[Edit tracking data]
□ □ □ □ □

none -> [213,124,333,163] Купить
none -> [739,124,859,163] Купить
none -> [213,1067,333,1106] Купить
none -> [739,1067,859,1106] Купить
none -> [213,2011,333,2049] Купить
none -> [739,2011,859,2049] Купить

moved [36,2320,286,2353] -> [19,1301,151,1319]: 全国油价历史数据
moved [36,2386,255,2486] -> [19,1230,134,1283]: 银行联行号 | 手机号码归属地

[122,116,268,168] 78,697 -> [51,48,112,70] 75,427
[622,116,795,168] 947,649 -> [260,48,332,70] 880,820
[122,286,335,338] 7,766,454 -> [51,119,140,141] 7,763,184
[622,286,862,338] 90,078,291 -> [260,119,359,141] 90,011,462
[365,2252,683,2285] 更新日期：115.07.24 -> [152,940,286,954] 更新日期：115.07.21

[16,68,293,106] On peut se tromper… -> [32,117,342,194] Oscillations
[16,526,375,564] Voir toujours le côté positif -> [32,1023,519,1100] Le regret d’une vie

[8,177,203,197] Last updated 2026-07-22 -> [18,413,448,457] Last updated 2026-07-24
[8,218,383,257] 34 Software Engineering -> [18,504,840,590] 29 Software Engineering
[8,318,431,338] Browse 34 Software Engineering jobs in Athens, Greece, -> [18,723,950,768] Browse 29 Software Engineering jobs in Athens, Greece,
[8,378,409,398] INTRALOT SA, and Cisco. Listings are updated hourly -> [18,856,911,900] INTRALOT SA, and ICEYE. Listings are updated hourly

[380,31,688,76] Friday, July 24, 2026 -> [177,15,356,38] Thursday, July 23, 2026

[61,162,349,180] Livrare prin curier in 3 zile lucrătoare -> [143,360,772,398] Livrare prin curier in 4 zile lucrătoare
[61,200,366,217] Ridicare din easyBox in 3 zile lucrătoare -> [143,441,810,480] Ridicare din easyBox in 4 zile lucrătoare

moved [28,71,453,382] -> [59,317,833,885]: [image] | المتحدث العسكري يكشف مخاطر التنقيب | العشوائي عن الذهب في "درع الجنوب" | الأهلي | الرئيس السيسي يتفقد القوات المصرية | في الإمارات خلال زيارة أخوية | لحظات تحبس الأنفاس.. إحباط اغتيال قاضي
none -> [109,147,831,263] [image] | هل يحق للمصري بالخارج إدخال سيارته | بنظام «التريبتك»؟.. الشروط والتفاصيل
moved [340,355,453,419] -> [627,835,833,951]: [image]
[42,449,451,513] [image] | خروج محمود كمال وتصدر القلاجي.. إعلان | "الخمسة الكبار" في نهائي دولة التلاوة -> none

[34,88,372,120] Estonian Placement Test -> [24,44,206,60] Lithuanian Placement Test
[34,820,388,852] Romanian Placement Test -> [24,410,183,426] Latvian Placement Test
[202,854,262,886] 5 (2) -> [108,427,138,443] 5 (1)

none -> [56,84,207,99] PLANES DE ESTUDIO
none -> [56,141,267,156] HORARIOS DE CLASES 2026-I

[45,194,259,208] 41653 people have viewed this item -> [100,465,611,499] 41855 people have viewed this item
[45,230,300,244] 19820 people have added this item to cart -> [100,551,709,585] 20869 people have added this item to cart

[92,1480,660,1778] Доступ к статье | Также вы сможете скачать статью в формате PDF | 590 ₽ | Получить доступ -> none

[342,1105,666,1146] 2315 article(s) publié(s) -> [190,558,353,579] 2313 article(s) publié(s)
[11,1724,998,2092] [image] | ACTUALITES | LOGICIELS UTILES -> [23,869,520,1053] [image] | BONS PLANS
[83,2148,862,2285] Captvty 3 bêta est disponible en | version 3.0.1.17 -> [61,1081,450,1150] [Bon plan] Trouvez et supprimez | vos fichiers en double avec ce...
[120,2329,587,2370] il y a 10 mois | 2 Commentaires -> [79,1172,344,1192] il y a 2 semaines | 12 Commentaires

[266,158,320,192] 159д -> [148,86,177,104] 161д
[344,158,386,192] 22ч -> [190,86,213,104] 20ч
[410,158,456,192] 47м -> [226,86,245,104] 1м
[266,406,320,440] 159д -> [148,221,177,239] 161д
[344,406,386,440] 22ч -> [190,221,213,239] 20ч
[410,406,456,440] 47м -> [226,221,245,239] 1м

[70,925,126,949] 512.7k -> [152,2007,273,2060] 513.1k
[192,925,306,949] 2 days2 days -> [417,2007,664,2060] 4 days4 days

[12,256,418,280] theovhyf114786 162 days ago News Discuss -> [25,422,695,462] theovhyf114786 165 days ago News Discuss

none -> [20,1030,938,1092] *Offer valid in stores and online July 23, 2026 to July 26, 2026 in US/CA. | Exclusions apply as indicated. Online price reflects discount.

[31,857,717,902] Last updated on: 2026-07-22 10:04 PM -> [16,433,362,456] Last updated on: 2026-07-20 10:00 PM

□ □ □ □ □

### PROBLEM DETAILS
Work out how many lines of the entries include the word "Test", and respond with that number and nothing more.

### ANSWER FOR THIS EXERCISE
2